Fröbel denkt nach diesem Erlebnis nach über seine eigene Kindheit, über seinen Werdegang als Erzieher und die Zeit in der Schweiz bei Johann Heinrich Pestalozzi. Mit seinen Kameraden diskutiert er noch lange darüber, was getan werden sollte, damit die Kinder ein schöneres, sorgenfreies Leben haben können, und wie man solche Verwahrlosung verhindern kann, die ihnen gerade begegnet ist. Fröbel sieht es als sein Ziel an, alles daran zu setzen, den Kindern nach Beendung des Krieges zu helfen.

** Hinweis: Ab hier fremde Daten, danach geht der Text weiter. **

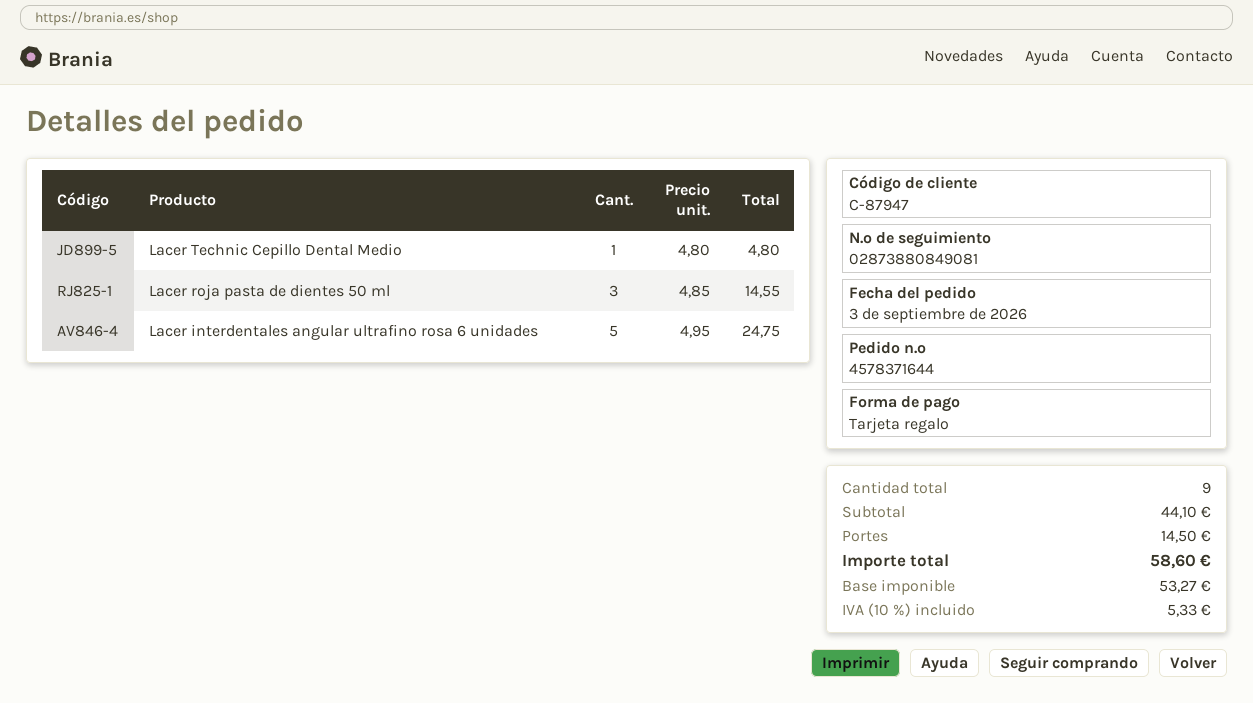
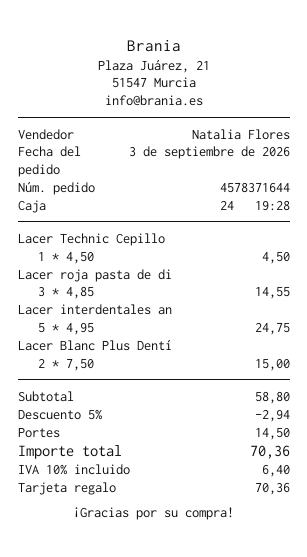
Lacer Technic Cepillo Dental Medio: 1 x 4.80 = 4.80 -> 1 x 4.50 = 4.50
Lacer Blanc Plus Dentí: none -> 2 x 7.50 = 15.00
subtotal: 44.10 -> 58.80
discount: none -> 5% = 2.94
tax: 10% = 5.33 -> 10% = 6.40
total: 58.60 -> 70.36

Michael, sein Dienstkamerad, heiratet später jene Magdalena, die er während des Kriegs gerettet hat. Sie bekommen vier Kinder, leben in einer düsteren Kellerwohnung und beide Eltern sind gezwungen, auswärts zu arbeiten, um über die Runden zu kommen. Während die älteren Kinder ihren Möglichkeiten entsprechend mithelfen, den spärlichen Lebensunterhalt zu sichern, kann niemand auf die Kleinste, Ulrike, aufpassen. Erst ist sie tagtäglich bei einer Nachbarin, die ohne Geschick viele Kinder beaufsichtigt und vor der sich Ulrike fürchtet. Später darf das Mädchen in die «Bewahranstalt», wo es zwar etwas angenehmer ist, die Kinder jedoch militärisch gedrillt werden.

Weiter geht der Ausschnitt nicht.